А на самом деле, я думаю, что когда подойдет вопрос очередного продления санкций европейских в первую очередь – это будет в июне – то тогда, чтобы продемонстрировать, что России выполняет то, что сама подписала, то есть Минские соглашения, в числе прочих Савченко будет обменяна на тех российских граждан в первую очередь, которые находятся под арестом на Украине и на тех бойцов ДНР, ЛНР, которые там есть. Я вот думаю, что это произойдет, скорей всего, потому что внутри Евросоюза есть люди, которые говорят: «Вот видите, Россия готова, даже Савченко, приговоренная к 23-м годам – вот ее обменяли». Думаю, что она стала пешкой, разменной картой в большом Минском процессе. То есть, если для Украины она – символ, то для России она — разменная карта, просто по-разному подходим к этому.
О.Журавлева
― Она одна из самых дорогих наших карт?
А.Венедиктов
― Нет, я думаю, что мы просто даже не знаем. Это не вопрос дороговизны карты, это вопрос снятия санкций. Савченко какая-то. Вы о чем? Это кто? А вот снятие санкций – это важно. И в тот момент, когда нужно будет принимать европейцам решение – а я напомню, что снятие санкций, имеется в виду европейских санкций за Донецк (не за Крым, а за Донецк — это разные группы санкций) – нужно единогласное решение о продлении. Хоть одна страна — не знаю, Венгрия, Словакия, Италия – кто-нибудь, одна страна говорит «нет» — всё, санкции сняты. Вернее, они не продлены. Это вопрос консенсуса 28 стран. Таков порядок: хоть одна страна… Поэтому, если вдруг накануне… ну меняем, амнистируем – не важно – освобождаем – и вот вам – опа!
А.Гусаров
― Если Савченко умирает, этого козыря не будет.
А.Венедиктов
― Если Савченко умирает, то, с точки зрения политики, этого козыря не будет. Это циничный разговор, но этого козыря не будет. Еще раз повторю: если Савченко умирает – это кровавое пятно не репутации России.
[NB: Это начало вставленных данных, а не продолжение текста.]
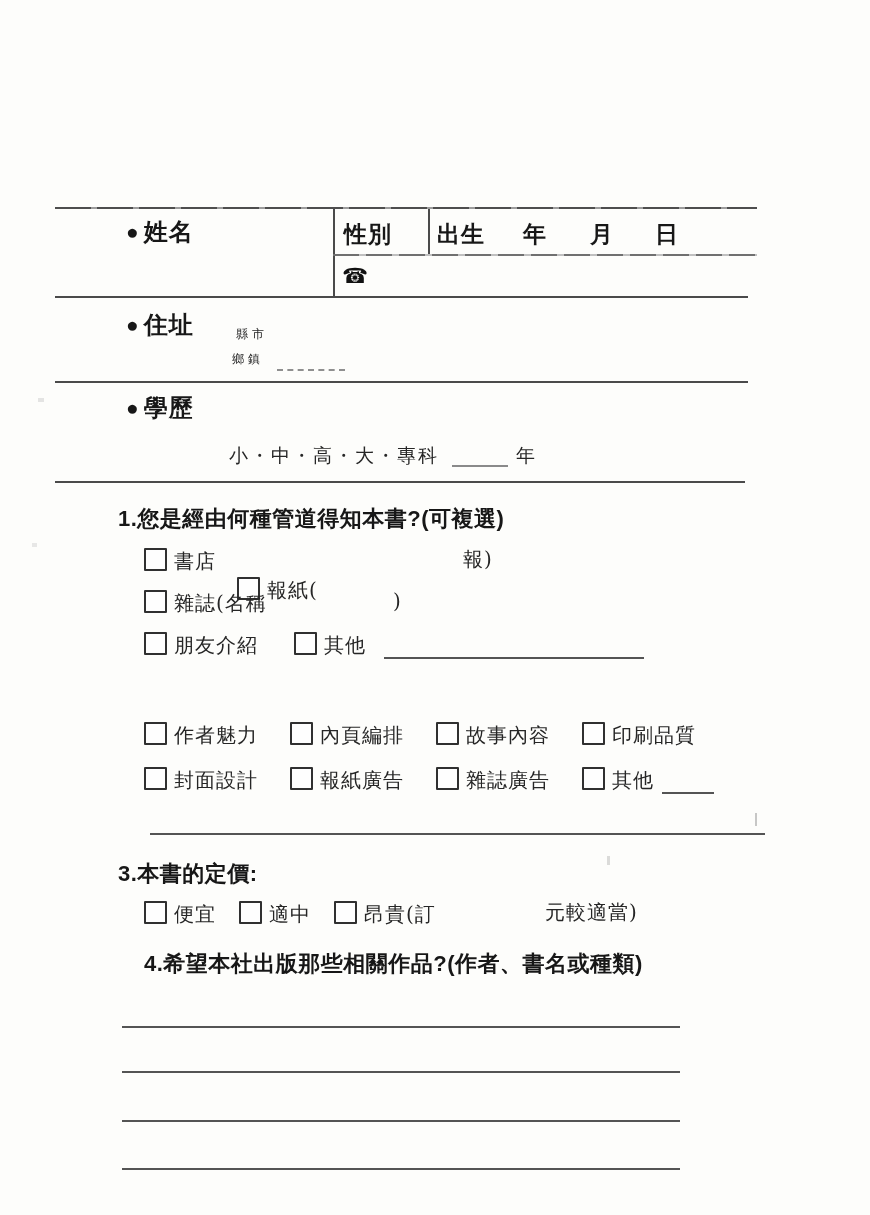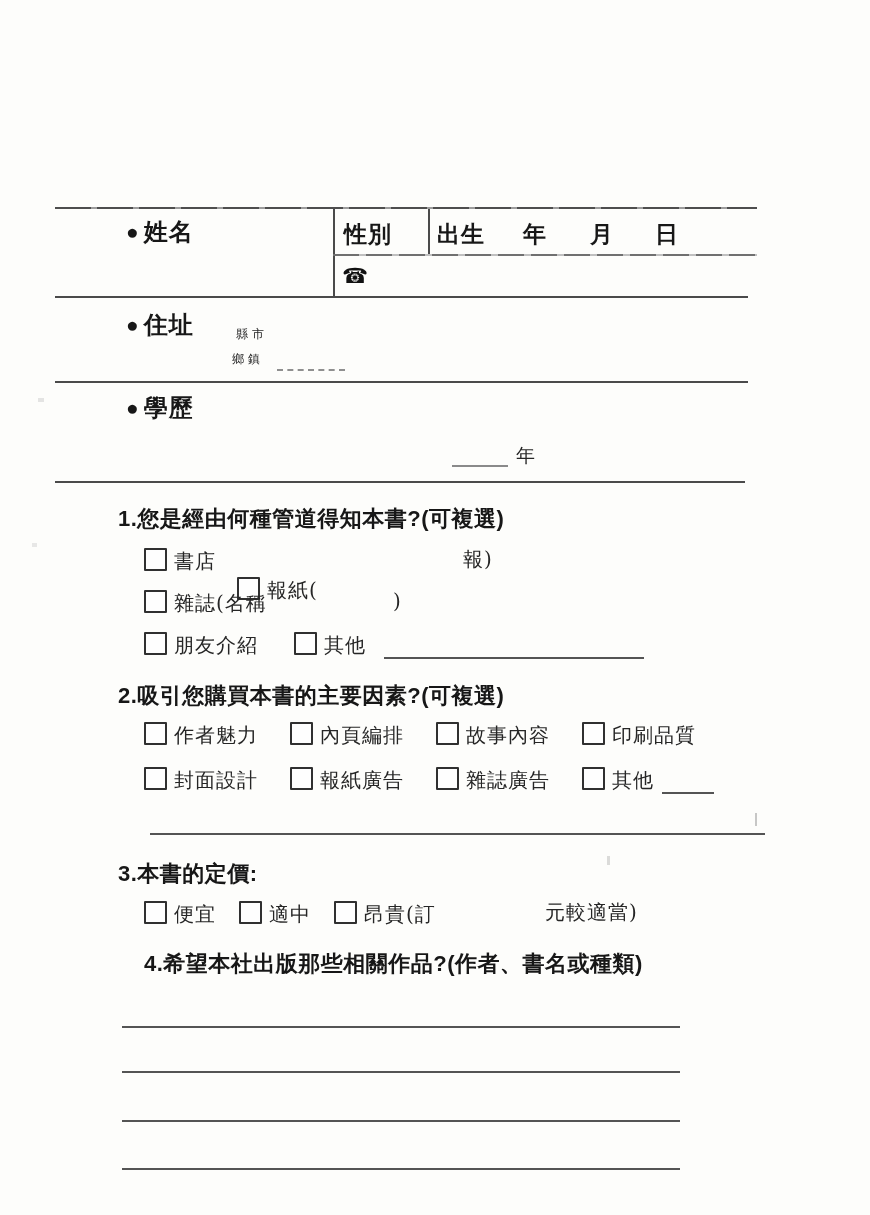"小・中・高・大・專科" div.kai { html: none -> <div>小・中・高・大・專科</div> }
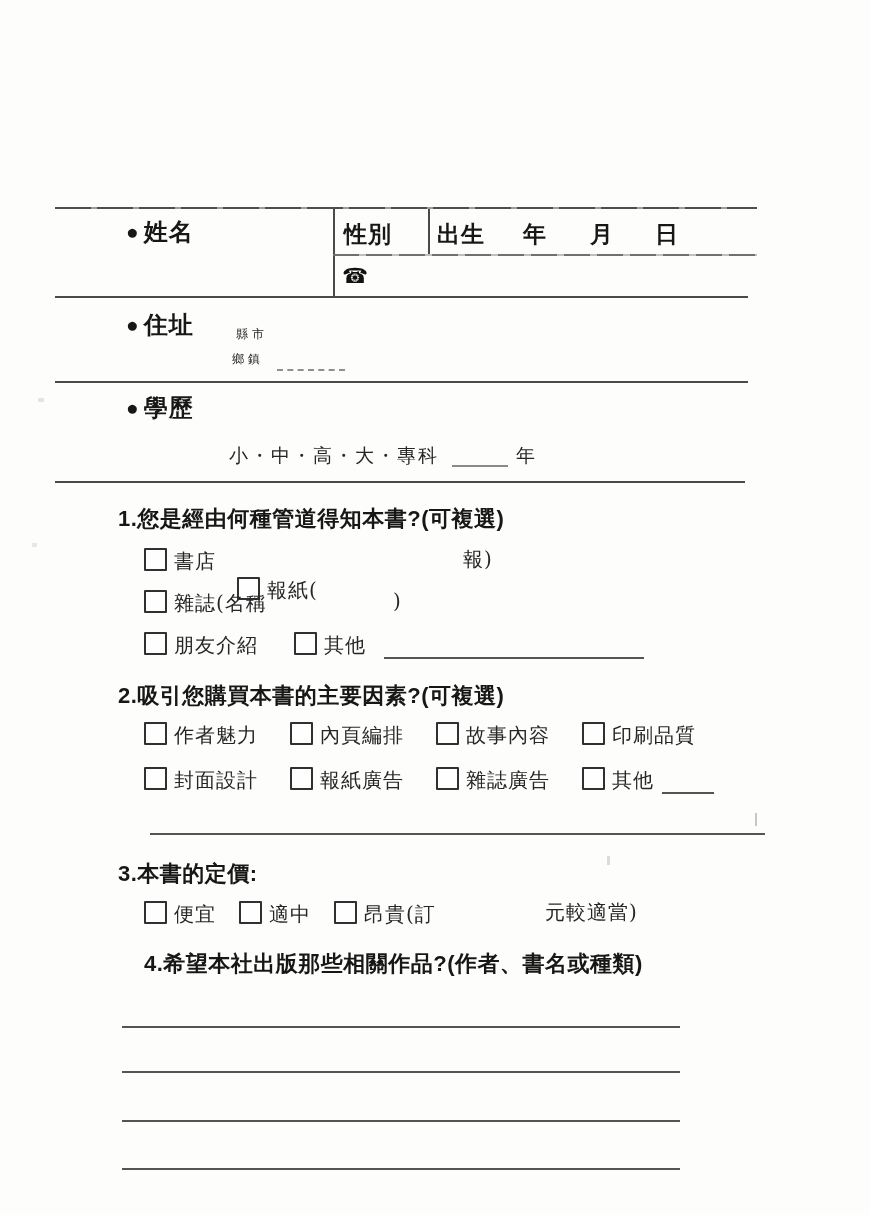"2.吸引您購買本書的主要因素?(可複選)" div.gothic { html: <div>2.吸引您購買本書的主要因素?(可複選)</div> -> none }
И фраза Сергея Лаврова, министра иностранных дел, которую я до сих пор не понял, вот я встречусь и хочу… Не верю ушам своим, а также глазам, что «Россия хотела допустить к ней врача, но она себя плохо вела, поэтому врача не допустили». Послушайте, к убийцам допускают врачей… к кому не допускали?
О.Журавлева
― Даже к тем детям, которые не доедали…
А.Венедиктов
― Я не понимаю, что ты сказала, на самом деле…
О.Журавлева
― Ну ко всем, кто… Ну врач – это вообще не относится к поведению человека.
А.Венедиктов
― Да, да.
О.Журавлева
― Абсолютно. Есть еще одна история…
А.Венедиктов
― И совершенно очевидно, извини, я про Савченко закончу. По результатам дела, по результатам всех выступлений нет ни одного, на мой взгляд – я все прочитал, что мог – убедительного доказательства, что она виновата в том, в чем ее обвиняют, следовательно, с точки зрения российского законодательства, она невиновна. Ни одного убедительного доказательства. Вот я всё прочел: речь прокуроров я прочел, часть следственного дела, главное — речь прокуроров заключительная – ни одного убедительного доказательства, что она виновна в том, в чем ее обвиняют. И значит, с точки зрения российского законодательства, она невиновна.
Уж я не говорю о том, перевезли ее, не перевезли через границу. Не доказано, что она пересекла границу, вот не доказано, значит, этого факта нет. Если говорить об этом обвинении. Там до 2-х лет, по-моему. Там несколько обвинений, три, по-моему.
Конечно, фантастическая история с некоторыми судебными… Вот те, кто не следил внимательно… Говорит: «Давайте, я прошу предоставить, соответственно, карту Луганской области, я покажу, как я шла». Простой термин. Что говорит суд? — «Нет». Почему? – «Все ясно и так». – «Нет, я хочу карту, чтобы вам показали, где я шла, что меня там не было, где, вы говорите, что я была». – «Нет». А чего нет-то? Ну это просто из судебных тетрадей, из судебных записей, что называется. Я уж не говорю про биллинг телефона – это отдельная история.
Ну даже, вот давайте представим, что все так, как утверждают прокуроры. Является ли корректировщик огня – а это корректировщик огня – во время военных действий человеком, которого надо осуждать за убийство? Вот корректировщик огня.
Там много всяких деталей. Например, та группа — где погибли наши журналисты – гражданских, она находилась в 20 метрах от минометной позиции сепаратистов. И прокурор на полном серьезе утверждал, что она наводила огонь не на минометную… — а идет стрельба, летают мины, снаряды: там идет с двух сторон обстрел – и она наводит, с точки зрения прокурора на группу штатских, а не на минометную позицию. Вы представляете, залезла на трехметровую вышку в трех километрах от этой позиции – это вот реально, в чем обвиняется – и наводит… в 20 метров. Что такое 20 метров и артиллерийские снаряды? И наводит специально – там умысел — на группу штатских…
О.Журавлева
― Узнав среди них журналистов.
А.Венедиктов
― Зная журналистов, не зная журналистов – на группу штатских, а не на минометные расчеты, которые стоят и бросают мины в стороны украинских войск. Ну это вот что? Это какая задача?
О.Журавлева
― Вот меня тоже интересует: а какая задача, если два года…
А.Венедиктов
― А можно к судье или к прокурору? Я просто объясняю, что когда читаешь дело, ты думаешь: Ребята, вы чего?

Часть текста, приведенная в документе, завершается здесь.